Are you thinking of a central hosting for those packages ? Or just information about where a package is available ?
Central hosting, automated rebuilds when packages earlier in the dependency chain change.
Now imagine you could define a larger entity, let's call it a package set, which you can create and be responsible for, and where you could collect packages that have passed your review and meet your quality standards. You could call it "Pascal's approved SUSE addon packages", or form a group of people to help you who also have the respective privileges for that package set. Hey, you could even create three of them and call them stable, unstable and testing ;-)
And where in that idea are the package maintainers ? Personally, I don't believe in such a model if there aren't dedicated people that maintain every single package. Having dead, unmaintained RPMs /is/ an issue.
Of course every package has a maintainer - the person who submitted it to the system for the first time. Unmaintained packages need to be taken care of in any approach - maintainers disappear or lose interest for any reason.
Sonja, this is a totally different approach you're proposing there, and I really don't know how viable that would be.
That's why we're discussing, isn't it ;-)
- - who's in charge of a package => keep an eye on new releases, keep an eye on security fixes, contact person for feedback
The package maintainer. If they are not reacting, or not providing security updates, the package needs to be marked as unmaintained, or maybe even removed. That's a policy decision (and also a question that is present in any approach).
- - how would that work with package installation front-ends like YaST2, apt, yum, if the RPM files are not hosted where the "package set" is defined ?
What would the requirements be? A package set would, for example, result in its own install source you can configure YaST to use. Different package sets would depend on others.
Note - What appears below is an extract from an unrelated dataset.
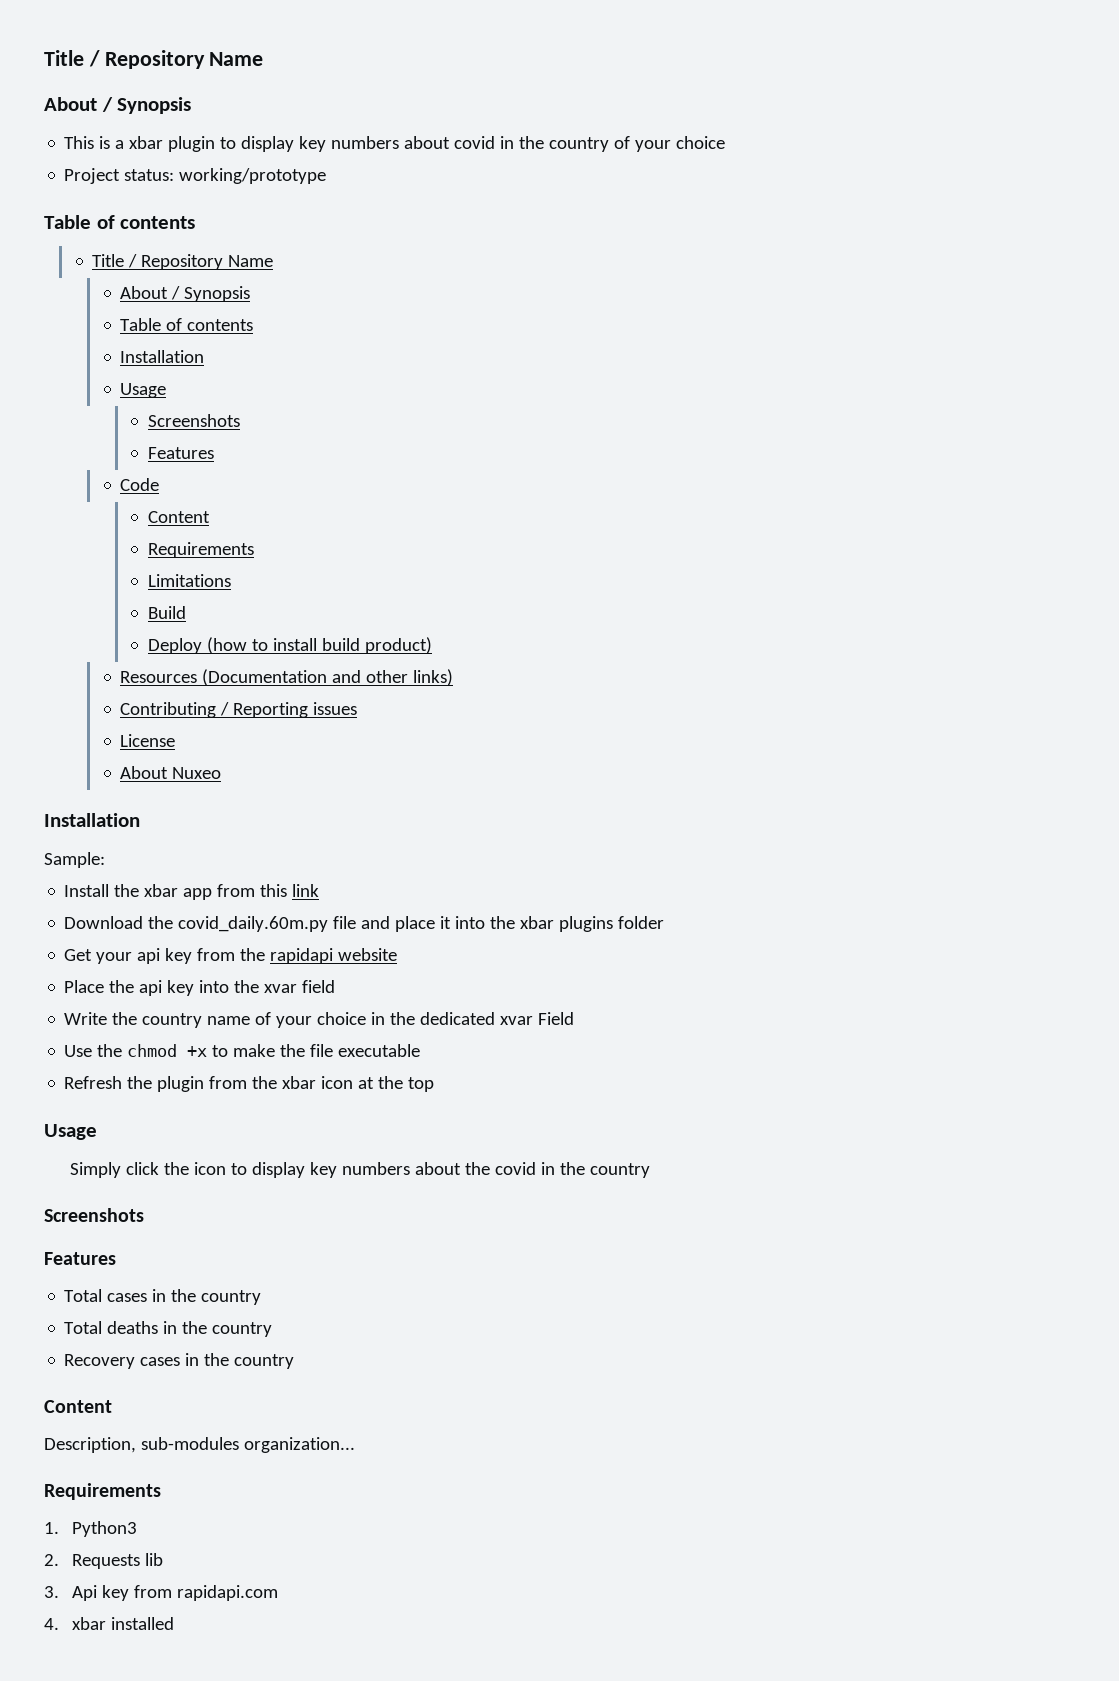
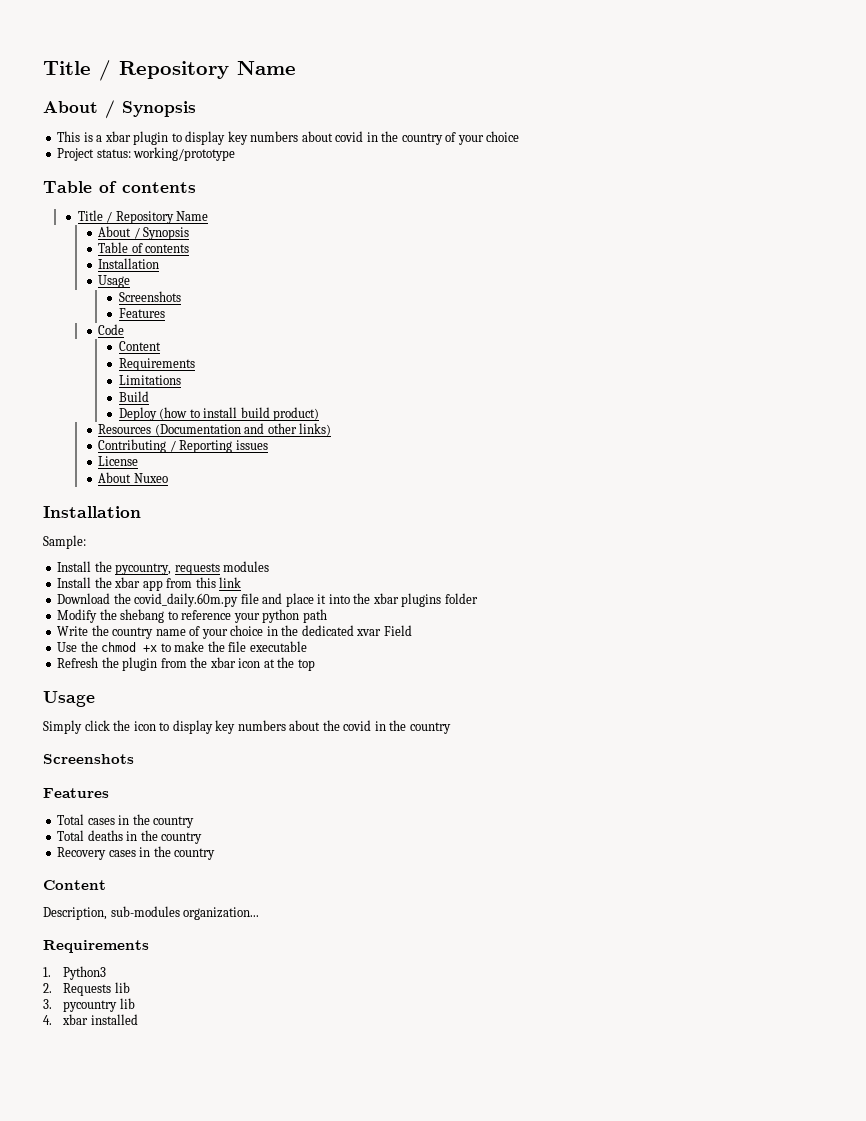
(105, 860) none -> [57,561,270,575] // Install the pycountry, requests modules
[64,948,398,964] [64,980,336,996] Get your api key from the rapidapi website // Place the api key into the xvar field -> [57,609,327,623] Modify the shebang to reference your python path
[71,1585,278,1601] Api key from rapidapi.com -> [63,998,136,1012] pycountry lib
To reuse the example, the openSUSE community approved reviewed addon set might be based on SUSE Linux core as the base distribution, but in addition contain packages which are - not in the core distribution - newer than in the core distribution - better than in core (i.e. feature-adding patches which didn't or will never make it into core SUSE Linux) We need to take care about dependencies both during build and in the installer. In the second and third group packages will override those in the core, so both the build server and YaST (or any other installer people will want to use) need to be able to handle a "layering" of package sets and the resulting install sources. Which we'll still have to implement, but fortunately we have both the build system and YaST under our control. So conflicting and duplicate packages are not necessarily a problem - it can also be a feature to have variants packages which contain, for example, experimental features, or are just newer. (Add requirement: show per-package information on the web frontend which variants exist for a package, in which package sets they are, what their dependencies and purpose are. Possibly also make this information available in YaST, though it might add more confusion than real advantages. In any case make YaST deal with multiple installation sources in a defined order of preference.) Sonja -- Sonja Krause-Harder (skh@suse.de) Research & Development SUSE Linux Products GmbH
-----BEGIN PGP SIGNED MESSAGE----- Hash: SHA1 Sonja Krause-Harder wrote:
On Tue, Sep 06, 2005 at 04:07:51PM +0200, Pascal Bleser wrote:
Imagine a large pool of packages, not a distribution, and not even called testing. Just a kind of primordial soup of packages. Everyone can submit packages there. Are you thinking of a central hosting for those packages ? Or just information about where a package is available ? Central hosting, automated rebuilds when packages earlier in the dependency chain change.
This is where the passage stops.